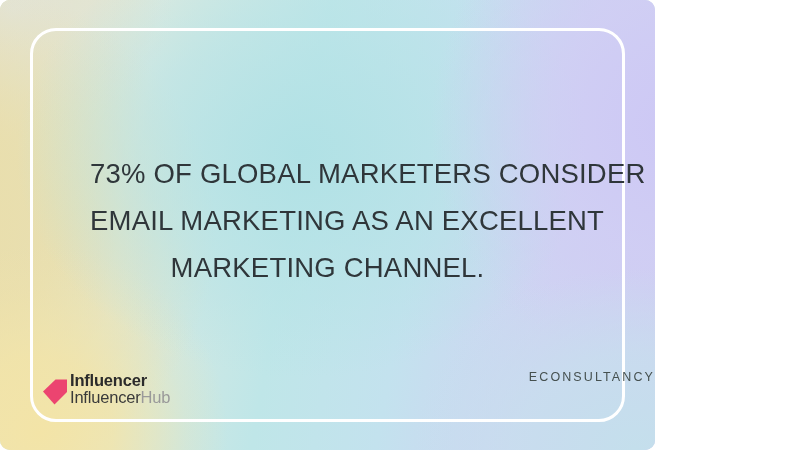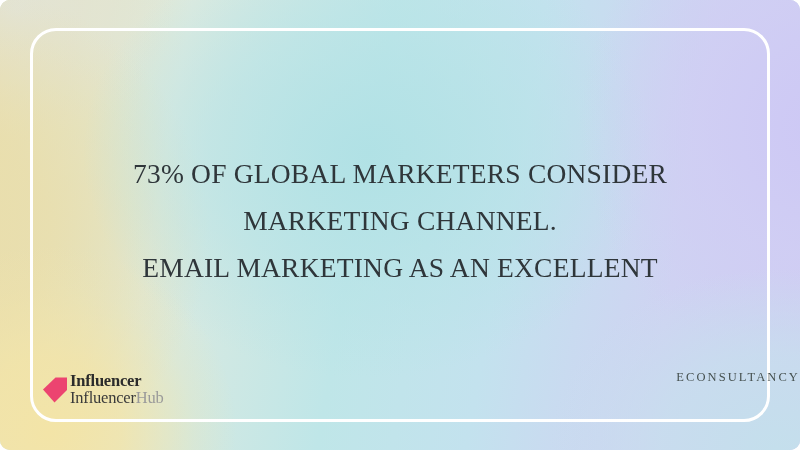--- a/index.html
+++ b/index.html
@@ -2,25 +2,25 @@
 <html><head>
 <meta charset="utf-8">
 <style>
   html, body {
     margin: 0;
     padding: 0;
     background: #ffffff;
   }
   #card {
     position: relative;
-    width: 800px;
+    width: 655px;
     height: 450px;
     overflow: hidden;
     border-radius: 10px;
-    font-family: Liberation Serif, serif;
+    font-family: Liberation Sans, sans-serif;
     background: #cfe8e8;
   }
   
   .bg-layer {
     position: absolute;
     inset: 0;
     pointer-events: none;
   }
   .bg-base {
     background:
@@ -114,21 +114,21 @@
     font-size: 12.5px;
     letter-spacing: 2.1px;
     font-weight: 400;
   }
   
   .logo {
     position: absolute;
     left: 42px;
     top: 372px;
     display: flex;
-    align-items: center;
+    align-items: flex-end;
     gap: 4px;
   }
   .logo-mark {
     width: 26px;
     height: 30px;
     flex: 0 0 auto;
     display: block;
   }
   .logo-text {
     display: flex;
@@ -160,22 +160,22 @@
   <div class="bg-layer bg-blob-cream"></div>
   <div class="bg-layer bg-blob-cream2"></div>
   <div class="bg-layer bg-blob-aqua"></div>
   <div class="bg-layer bg-blob-lav"></div>
   <div class="bg-layer bg-blob-blue"></div>
 
   <div class="frame"></div>
 
   <div class="headline">
     <span class="line">73% OF GLOBAL MARKETERS CONSIDER</span>
+    <span class="line">EMAIL MARKETING AS AN EXCELLENT</span>
     <span class="line">MARKETING CHANNEL.</span>
-    <span class="line">EMAIL MARKETING AS AN EXCELLENT</span>
   </div>
 
   <div class="source">ECONSULTANCY</div>
 
   <div class="logo">
     <svg class="logo-mark" viewBox="0 0 26 30">
       <polygon points="1,15.5 13.5,3.5 25,3.5 25,16 12.5,28.5" fill="#ec4470"></polygon>
     </svg>
     <span class="logo-text">
       <span class="logo-top">Influencer</span>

:::::

Work instruction:
From the data above, copy out every line with the string "MARKETING" in it.

Solution to this task:
+    <span class="line">EMAIL MARKETING AS AN EXCELLENT</span>
     <span class="line">MARKETING CHANNEL.</span>
-    <span class="line">EMAIL MARKETING AS AN EXCELLENT</span>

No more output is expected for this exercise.